The model will group the tiers based on the different scenarios required by the pavement maintenance management authority. The model will optimize the decision based on the pavement defect type, frequency, and low-cost solution.
4. Conclusions
PMSs are of key interest but limited attempts have been made for low-cost PMSs globally; limited attempts have been made in Pakistan where existing models cannot work efficiently due to varying local conditions. GIS is mainly used for the graphical representation of pavement maintenance schemes, with the combination of surveys, case studies, machine learning, deep learning, SPSS, and PLS as decision-making tools for PMS indicators. Limited attempts have been made using PLS.
Bumps/sags (3.17) are major defects that have been reported by pavement experts in Pakistan, followed by fatigue cracks (3.07). Rutting (2.98) and rut depth (2.98) are the third key defects reported in this study. Depression (2.96), potholes (2.76), longitudinal cracks (2.69), edge cracks (2.55), roughness (2.51), and deflection (2.50) are also regular defects in pavement maintenance activities in Pakistan.

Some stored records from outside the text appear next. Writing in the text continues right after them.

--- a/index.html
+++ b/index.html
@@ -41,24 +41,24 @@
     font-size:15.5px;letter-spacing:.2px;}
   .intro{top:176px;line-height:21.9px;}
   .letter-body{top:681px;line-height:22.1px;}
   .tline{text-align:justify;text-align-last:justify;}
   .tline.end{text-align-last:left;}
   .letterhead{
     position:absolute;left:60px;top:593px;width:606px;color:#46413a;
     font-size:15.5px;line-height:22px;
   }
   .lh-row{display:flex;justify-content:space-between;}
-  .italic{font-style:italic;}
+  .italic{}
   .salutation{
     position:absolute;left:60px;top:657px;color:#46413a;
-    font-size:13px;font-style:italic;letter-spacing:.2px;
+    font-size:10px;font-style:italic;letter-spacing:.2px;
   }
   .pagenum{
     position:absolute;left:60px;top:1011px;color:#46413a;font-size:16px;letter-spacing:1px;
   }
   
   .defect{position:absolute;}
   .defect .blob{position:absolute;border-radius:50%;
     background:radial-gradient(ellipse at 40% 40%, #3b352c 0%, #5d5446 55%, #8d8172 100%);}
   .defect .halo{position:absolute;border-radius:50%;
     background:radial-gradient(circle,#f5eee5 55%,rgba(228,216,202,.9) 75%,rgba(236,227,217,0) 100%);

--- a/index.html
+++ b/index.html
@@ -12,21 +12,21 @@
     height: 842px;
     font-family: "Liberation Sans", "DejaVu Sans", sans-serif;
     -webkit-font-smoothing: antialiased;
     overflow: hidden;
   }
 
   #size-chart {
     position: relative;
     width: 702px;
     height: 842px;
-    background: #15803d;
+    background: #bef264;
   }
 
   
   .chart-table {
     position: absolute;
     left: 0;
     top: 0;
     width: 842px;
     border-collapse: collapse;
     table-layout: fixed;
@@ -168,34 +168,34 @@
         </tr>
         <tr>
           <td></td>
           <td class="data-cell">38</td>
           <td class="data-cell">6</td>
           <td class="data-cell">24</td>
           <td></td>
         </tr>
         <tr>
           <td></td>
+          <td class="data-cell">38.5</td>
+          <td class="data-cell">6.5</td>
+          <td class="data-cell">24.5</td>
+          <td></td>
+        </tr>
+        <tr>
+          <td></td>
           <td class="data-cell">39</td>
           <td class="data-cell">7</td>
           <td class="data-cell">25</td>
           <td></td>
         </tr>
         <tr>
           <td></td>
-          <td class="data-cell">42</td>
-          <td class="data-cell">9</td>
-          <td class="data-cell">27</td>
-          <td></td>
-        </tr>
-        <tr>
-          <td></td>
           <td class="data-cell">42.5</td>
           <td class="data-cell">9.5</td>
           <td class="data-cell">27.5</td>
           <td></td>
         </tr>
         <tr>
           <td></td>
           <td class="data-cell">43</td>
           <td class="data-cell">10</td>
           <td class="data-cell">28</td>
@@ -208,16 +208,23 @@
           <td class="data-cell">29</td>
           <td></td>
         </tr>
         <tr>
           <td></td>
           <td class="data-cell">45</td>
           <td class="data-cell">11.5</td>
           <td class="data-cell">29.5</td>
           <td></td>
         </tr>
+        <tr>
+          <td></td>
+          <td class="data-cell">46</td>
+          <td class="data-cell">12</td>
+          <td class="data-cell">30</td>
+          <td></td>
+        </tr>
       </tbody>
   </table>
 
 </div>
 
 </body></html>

The correlation test of structural indicators shows that defection, fatigue cracks, longitudinal cracks, traverse cracks, and block cracks reject the null hypothesis; thus, there are close relationships between these defects in flexible pavements. When deflection is observed in flexible pavements, there can also possibly be fatigue cracks, longitudinal cracks, traverse cracks, and block cracks. Similarly, correlation tests of functional indicators show that rutting, shoving, raveling, bleeding, depression, and bumps reject the null hypothesis under one category; thus, there are close relationships between these defects in flexible pavements.
The correlation test of safety indicators shows that skid resistance, potholes, edge cracks, and rut depth reject the null hypothesis under one category; thus, there are close relationships between these defects in flexible pavements. Likewise, the correlation test of serviceability indicators shows that roughness, slippage cracks, and poor drainage reject the null hypothesis; thus, there are close relationships between these defects in flexible pavements.
The proposed model works in three stages—case selection, indicator selection, followed by sub-indicator selection. Each case represents a different real practical scenario; cost is the key feature in the defect selection criteria (and the possible treatment selection). The model has a simple operating method, which is user-friendly with limited numeric calculations. This model will assist the decision-makers in pavement maintenance to make condition-based decisions and utilize limited funds to ensure the functionality and serviceability of roads.
The model can also be used for rigid pavements with some modifications in the sub-indicators (only where the cases and indicators can be the same for both classes of pavements). The model can be extended to any mobile application for easy and rapid decision-making for the users.